Un movimento pronto a correre per le Regionali lombarde e, soprattutto, che affila le armi per le Politiche del prossimo 4 marzo, con l’obiettivo di presentare candidati in sei Regioni: Emilia-Romagna, Piemonte, Liguria, Friuli, Veneto e Lombardia. Nel mirino del movimento, ovviamente, finisce proprio il nuovo corso della Lega targato Matteo Salvini: un partito che, secondo Alessandri, ha smarrito la missione originaria del Carroccio, quando la vocazione leghista era di chiara matrice indipendentista e autonomista.

«Me ne ero andato per lasciare spazio ai giovani – afferma Alessandri – Ma, dopo cinque anni, mi sono reso conto che quello che vedo non mi piace. Io ho dato tutta la vita per il progetto “nord” e pensavo che continuassero a fare questa lotta. Ma hanno deciso di fare un’altra cosa che è in antitesi con tutta quella nostra battaglia. Per questo ho deciso di dare una mano per far ripartire un cammino interrotto».

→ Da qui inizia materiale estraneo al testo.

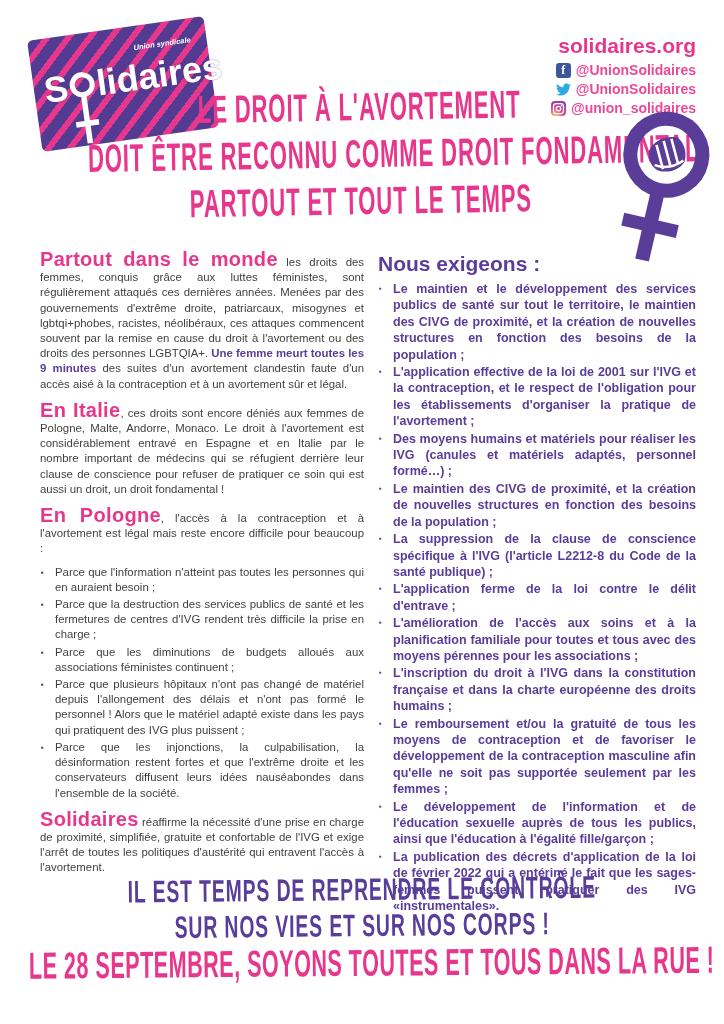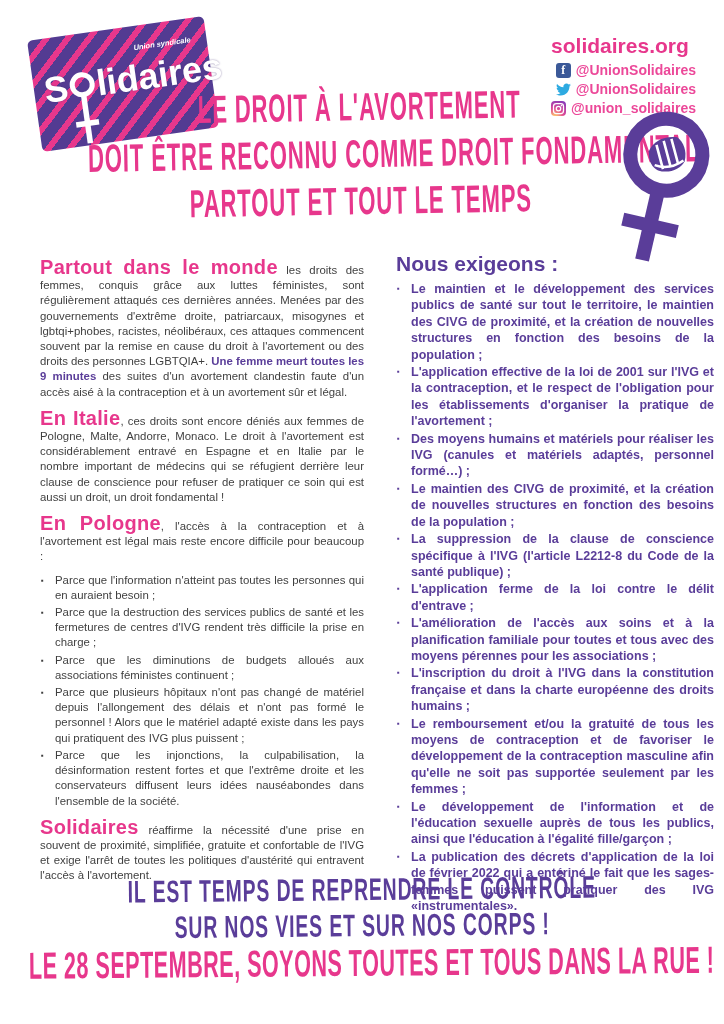--- a/index.html
+++ b/index.html
@@ -23,21 +23,21 @@
     width:60px; font-weight:bold;
   }
   .logo-text {
     position:absolute; left:10px; top:32px; color:#fff; font-weight:bold;
     font-size:36px; display:flex; align-items:flex-start; line-height:40px;
     text-shadow:0 0 2px rgba(60,40,110,.6);
   }
   .logo-venus { margin:6px 1px 0 1px; overflow:visible; }
 
   
-  .social { position:absolute; right:28px; top:34px; text-align:left; }
+  .social { position:absolute; right:28px; top:34px; text-align:right; }
   .site { color:#e7378c; font-weight:bold; font-size:21px; margin-bottom:4px; }
   .social-row { display:flex; justify-content:flex-end; align-items:center; gap:5px; margin-bottom:3px; }
   .social-row .handle { color:#ec4899; font-weight:bold; font-size:14px; }
   .s-icon { width:15px; height:15px; display:inline-flex; align-items:center; justify-content:center; flex:0 0 15px; }
   .fb { background:#3b5998; border-radius:3px; color:#fff; font-weight:bold; font-size:12px; font-family:"Liberation Serif",serif; }
   .ig { background:radial-gradient(circle at 25% 110%, #fdc468 8%, #df4996 45%, #8a3ab9 90%); border-radius:4px; }
 
   
   .title {
     position:absolute; left:40px; top:84px; width:640px; text-align:center;
@@ -47,22 +47,22 @@
     display:block; white-space:nowrap; font-weight:bold; font-size:26px;
     line-height:47px; letter-spacing:1px;
     transform:scale(0.85,1.5);
   }
 
   
   .fist-wrap { position:absolute; right:12px; top:104px; transform:rotate(13deg); }
 
   
   .col { position:absolute; top:252px; }
-  .col-left  { left:40px;  width:324px; color:#3f3f3f;margin-top:8px; }
-  .col-right { left:396px; width:318px; }
+  .col-left  { left:40px;  width:324px; color:#3f3f3f; }
+  .col-right { left:378px; width:318px; }
   .col-left p {
     font-size:11.4px; line-height:15.2px; text-align:justify; margin-bottom:11px;
   }
   .hp { color:#e7378c; font-weight:bold; font-size:20px; letter-spacing:.3px; }
   .hl { color:#5a3d99; font-weight:bold; }
 
   ul.reasons { list-style:none; margin:-3px 0 11px 0; }
   ul.reasons li {
     position:relative; padding-left:15px; font-size:11.4px; line-height:15.2px;
     text-align:justify; margin-bottom:2px;
@@ -165,21 +165,21 @@
     <p><span class="hp">En Pologne</span><span>, l'accès à la contraception et à l'avortement est légal mais reste encore difficile pour beaucoup :</span></p>
 
     <ul class="reasons">
       <li><span class="bullet">▪</span><span>Parce que l'information n'atteint pas toutes les personnes qui en auraient besoin ;</span></li>
       <li><span class="bullet">▪</span><span>Parce que la destruction des services publics de santé et les fermetures de centres d'IVG rendent très difficile la prise en charge ;</span></li>
       <li><span class="bullet">▪</span><span>Parce que les diminutions de budgets alloués aux associations féministes continuent ;</span></li>
       <li><span class="bullet">▪</span><span>Parce que plusieurs hôpitaux n'ont pas changé de matériel depuis l'allongement des délais et n'ont pas formé le personnel ! Alors que le matériel adapté existe dans les pays qui pratiquent des IVG plus puissent ;</span></li>
       <li><span class="bullet">▪</span><span>Parce que les injonctions, la culpabilisation, la désinformation restent fortes et que l'extrême droite et les conservateurs diffusent leurs idées nauséabondes dans l'ensemble de la société.</span></li>
     </ul>
 
-    <p><span class="hp">Solidaires</span><span> réaffirme la nécessité d'une prise en souvent de proximité, simplifiée, gratuite et confortable de l'IVG et exige l'arrêt de toutes les politiques d'austérité qui entravent l'accès à l'avortement.</span></p>
+    <p><span class="hp">Solidaires</span><span> réaffirme la nécessité d'une prise en charge de proximité, simplifiée, gratuite et confortable de l'IVG et exige l'arrêt de toutes les politiques d'austérité qui entravent l'accès à l'avortement.</span></p>
   </div>
 
   <div class="col col-right">
     <div class="h-purple">Nous exigeons :</div>
     <ul class="demands">
       <li><span class="bullet">▪</span><span>Le maintien et le développement des services publics de santé sur tout le territoire, le maintien des CIVG de proximité, et la création de nouvelles structures en fonction des besoins de la population ;</span></li>
       <li><span class="bullet">▪</span><span>L'application effective de la loi de 2001 sur l'IVG et la contraception, et le respect de l'obligation pour les établissements d'organiser la pratique de l'avortement ;</span></li>
       <li><span class="bullet">▪</span><span>Des moyens humains et matériels pour réaliser les IVG (canules et matériels adaptés, personnel formé…) ;</span></li>
       <li><span class="bullet">▪</span><span>Le maintien des CIVG de proximité, et la création de nouvelles structures en fonction des besoins de la population ;</span></li>
       <li><span class="bullet">▪</span><span>La suppression de la clause de conscience spécifique à l'IVG (l'article L2212-8 du Code de la santé publique) ;</span></li>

L’addio al Carroccio risale ormai a poco più di cinque anni fa. Alessandri aveva lasciato la Lega a fine 2012, annunciando le sue dimissioni dal partito e dal gruppo parlamentare alla Camera in contrasto con il nuovo corso inaugurato dall’allora segretario Maroni.

In precedenza, aveva rivestito numerosi ruoli, non solo all’interno del partito: dal 2002 è stato segretario nazionale della Lega Nord Emilia, succedendo a Maurizio Parma. Tre anni dopo, nel 2005, era diventato anche presidente federale della Lega Nord: un incarico lasciato nel 2012, il 5 aprile, quando il Consiglio Federale del Carroccio decise di sostituirlo con Umberto Bossi, che all’epoca si era dimesso da segretario dopo lo scandalo che colpì il tesoriere Francesco Belsito.

Alessandri venne eletto in Parlamento come deputato nel 2006 e riconfermato nel 2008. Il 18 dicembre 2013, invece, aveva presentato un nuovo partito, “Io Cambio”, del quale era diventato presidente nazionale. Ora la nuova sfida, al fianco del movimento “Grande Nord”: «Dovremo raccogliere le firme – spiega l’ex parlamentare – abbiamo quindici giorni per raccoglierne quattrocento per ciascun collegio. Dovremo correre, ma siamo determinati a provarci. Vorrei avere la parola “nord” sulla scheda elettorale, credo che sarebbe un risultato importante. Come tanti altri amici, abbiamo dato la vita sul progetto “nord”. E non ci sto all’idea che qualcuno lo butti via per ambizione».

Secondo Alessandri, «la questione settentrionale esiste ed è più forte di prima, ma bisogna

avere la forza e la determinazione di non mollare. Lo strumento che avevamo costruito sta facendo un’altra cosa. Di conseguenza bisogna ripartire con uomini di buona volontà. Non abbiamo ambizione di poltrone, ci proviamo e basta».